Happy half century Hulk. It may seem incredible, he may be incredible, but everyone’s favourite not so jolly green giant has now been raging and rampaging across comic books and the small and big screen for a full five decades, most recently in The Avengers. Throughout that time we’ve also been battling to master what originally turned him from a mild mannered scientist into a super-powered monster: gamma radiation. And now there are signs of a significant breakthrough in our ability to manipulate it.
Dr Bruce Banner is transmuted by exposure to gamma rays in Hulk #1 in May 1962. In that first issue much is made of how no-one has previously unlocked “the secret of harnessing gamma rays”, and how “mysterious” and even “awesome” they are. Leaving aside some curious other elements of that debut – such as the Hulk being intended to be grey, but ending up green through colouring problems – what’s repeatedly emphasised is that gamma rays are “powerful forces” beyond our full comprehension or control. That was largely true then, and is still true now. Or at least it was until very recently.
The term gamma rays was coined in 1903 by Nobel-winning splitter of the atom Ernest Rutherford, as part of his ABC of radiation. He’d already come up with the names for alpha and beta rays when his work on radium led him to realise it was emitting something different: “rays which are non-deviable by a magnetic field, and which are of a very penetrating character”. So Rutherford gave them the next letter in the Greek alphabet, gamma.
Since then we’ve learned they are an intense, ionising form of electromagnetic radiation – therefore potentially bad news for anything living – which although distinct from X-rays in how they’re produced (gamma rays originate in the nucleus, X-rays outside it) overlap in terms of wavelengths and energies.
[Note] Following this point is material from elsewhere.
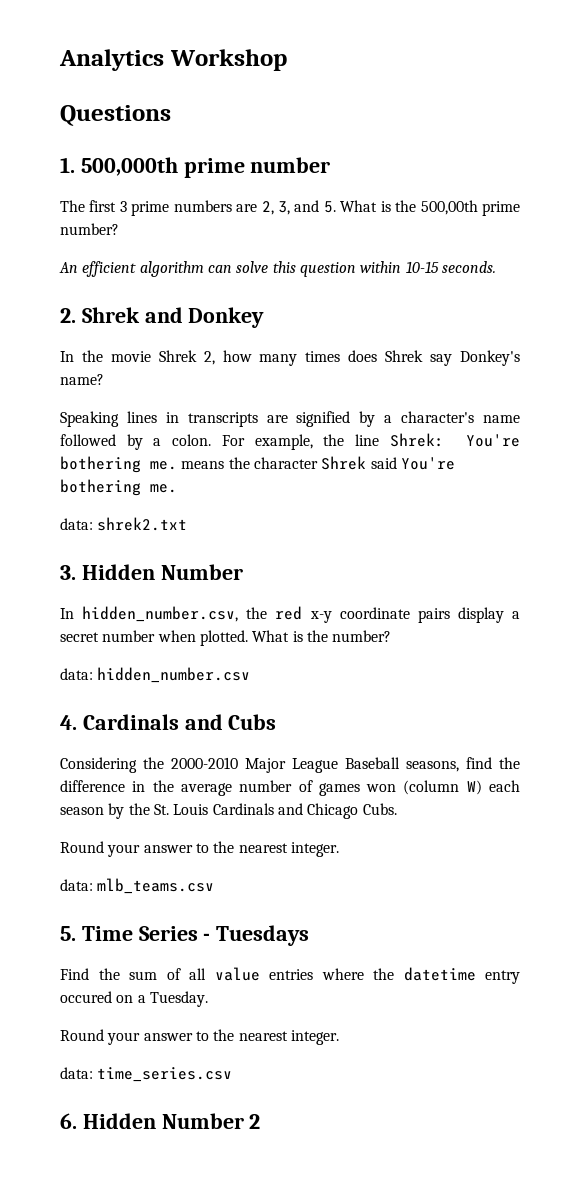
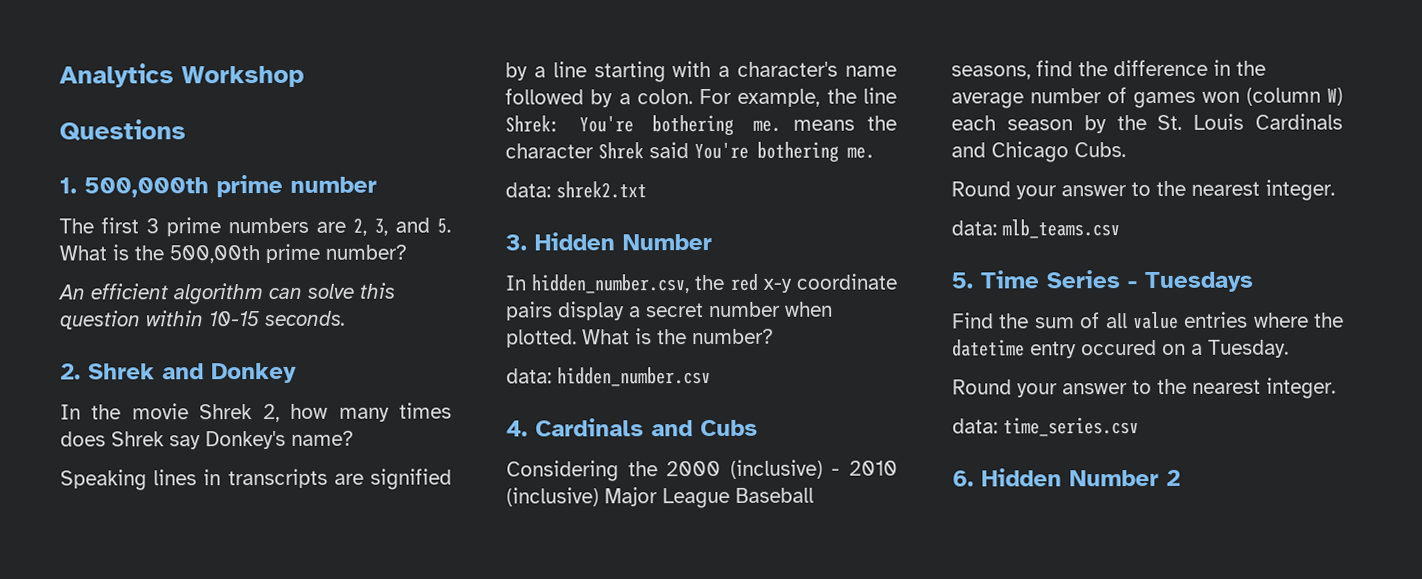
- Speaking lines in transcripts are signified by a character's name followed by a colon.
+ Speaking lines in transcripts are signified by a line starting with a character's name followed by a colon.
- Considering the 2000-2010 Major League Baseball seasons, find the difference in the average number of games won (column W) each season by the St. Louis Cardinals and Chicago Cubs.
+ Considering the 2000 (inclusive) - 2010 (inclusive) Major League Baseball seasons, find the difference in the average number of games won (column W) each season by the St. Louis Cardinals and Chicago Cubs.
We’ve even found some uses for its deadly properties – including sterilising medical equipment through irradiation and killing cancer cells.
Such details didn’t interest most makers of science fiction: what they picked up was that whereas X-rays had been subjugated and used in radiography and crystallography, gamma rays were mysterious and dangerous – a product of otherworldly cosmic rays or end-of-the-worldly nuclear explosions. The latter being something which at the height of the Cold War seemed all too likely. Gamma rays were the wild child of the electromagnetic spectrum – poorly understood, not easily disciplined and potentially life-threatening. All of which made them singularly attractive as a plot device.
Cold War classics include movies Monster on the Campus – gamma irradiated prehistoric remains lead to “evolution reversed!” for all who touch them - and The Gamma People where a crazed Eastern-bloc scientist turns up the rays by degrees (as in temperature!) to mutate locals. Comic book fans should note the first film’s lead character is Donald Blake – a name later given by Marvel to Thor’s human incarnation.
Fictional gamma radiation isn’t confined to the paranoia of the 50s and 60s or to being something bad. It has been evoked to generate dilithium crystals in a Star Trek movie (The Voyage Home if you must know), to catch and destroy a potentially dangerous robot in one of Isaac Asimov’s original I, Robot short stories, and as an experimental backdrop to the Pulitzer prize-winning dysfunctional family drama – later filmed with Paul Newman directing - The Effect of Gamma Rays on Man-in-the-Moon Marigolds. And they still get regular outings as something flexibly scary – an example being 2007’s Evolution of the Daleks where Dr Who’s old enemy need the energy from gamma rays to jumpstart another of their doomed schemes for galactic domination.
For over a century gamma rays have had a recurring cameo as the radiation from the wrong side of the tracks. The time, though, may have come to recast them in a leading role. We have finally discovered how they can be bent to our will. Not much, but enough to open up some interesting possibilities.
We’ve known since Newton’s work with prisms that visible light and many other kinds of electromagnetic radiation can be refracted and so focussed, but it was widely thought gamma rays were too intense and high frequency to be bent in any meaningful way. However, a team at the Institut Laue-Langevein (ILL) in Grenoble have just managed it. Speaking on Material World, Dr Michael Jentschel from ILL told me it had been so widely accepted it was impossible that “ nobody really looked into it much deeper”, but with improvements in gamma ray sources – like the powerful one at ILL – the time was right to try again. Having succeeded, Dr Jentschel believes it means there will be “a whole bunch of big applications coming in the next 10-20 years” including more sensitive and targeted medical imaging, new forms of treatment, and swift detection of nuclear weapons or other radioactive materials.
So as the Hulk turns 50, get ready for a gamma-ray burst of activity, and for this slice of the electromagnetic spectrum to be seen in a new, more positive light. As the Ramones almost put it in Pinhead, “Gamma, Gamma, we accept you, we accept you”.